# What to do with Whey????



## mathewsfive

I love making farmer cheese, and my family loves eating it.....But I don't like being wasteful and I was wondering what I can do with the whey that is left from the cheese??? Any ideas??


----------



## linuxboy

Put it in the garden, or feed back to the animals


----------



## mulish

I wheyed my tomato plants last year and grew tomatoes like never before. People literally stopped when they saw the plants & knocked on my door to discover the secret (and brought bags & stole tomatoes from my yard, but that's a different part of the story!).


----------



## mathewsfive

LOL That is funny jc. I will have to try that on my tomatoes.... do you think it would work for the other plants to?

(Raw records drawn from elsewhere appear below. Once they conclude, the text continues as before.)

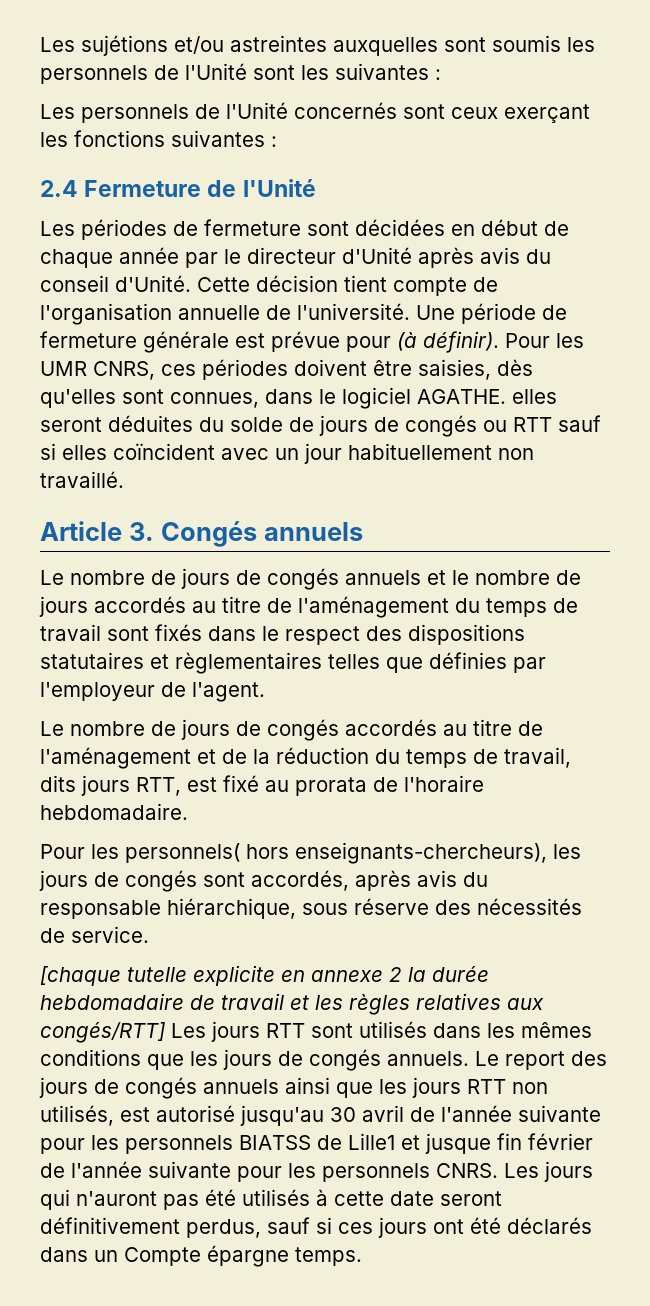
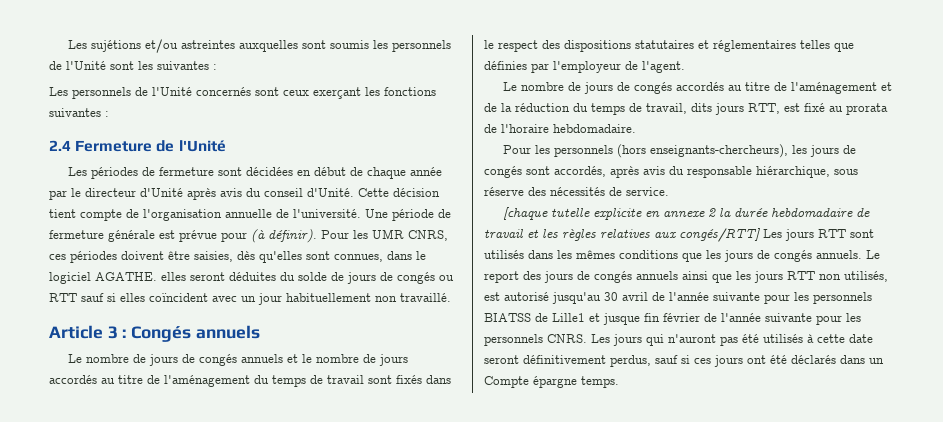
- Article 3. Congés annuels
+ Article 3 : Congés annuels
- Le nombre de jours de congés annuels et le nombre de jours accordés au titre de l'aménagement du temps de travail sont fixés dans le respect des dispositions statutaires et règlementaires telles que définies par l'employeur de l'agent.
+ Le nombre de jours de congés annuels et le nombre de jours accordés au titre de l'aménagement du temps de travail sont fixés dans le respect des dispositions statutaires et réglementaires telles que définies par l'employeur de l'agent.
- Pour les personnels( hors enseignants-chercheurs), les jours de congés sont accordés, après avis du responsable hiérarchique, sous réserve des nécessités de service.
+ Pour les personnels (hors enseignants-chercheurs), les jours de congés sont accordés, après avis du responsable hiérarchique, sous réserve des nécessités de service.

I usually plant a Salsa garden I wonder if it would be good for all the veggies.


----------



## nightskyfarm

feed it to chickens or pigs and yes, the plants love the stuff too!


----------



## stoneyheightsfarm

I make ricotta, use it in smoothies, bread, feed to dogs and chickens, you can use it in place of milk to make soap, and somewhere recently I read of someone using it to make some sort of facial mask... can't remember where I saw that or what else was in it, though...


----------



## mulish

We feed our chickens food waste from a nearby deli, mostly produce, some bread, a little meat & I pour the whey in with that - chicken slop. On the days when I want them to really drink the whey, I take out the waterer.
Our dogs love it too. 

I would love to have a whey pig someday.


----------



## Suellen

We have a cheese making business with a 50gallon vat pasteurizer. We end up with over 30gallons of whey. We struggle with what to do with it. We use it on the garden, around our trees; feed it to the goats, dogs and chickens. Some of the whey we freeze it in juice bottles and give it to friends to use the same way we do. Whey is really good for animals that need to put weight on.
Suellen


----------



## Tallabred

I would love to live closer to a cheese making business. I gained 15 lbs making and eating my own cheese - had to stop. . .now I make soap  Body Builders love my Goat whey soap. . .I do not make to much of it because I would have to make more CHEESE!!! lol


----------



## mathewsfive

I like the soap idea..... Then I can have my cheese and soap!!!!!! So excited!!!!


----------



## goatkid

My husband drinks it cold. He says it's healthy and less fattening than milk.


----------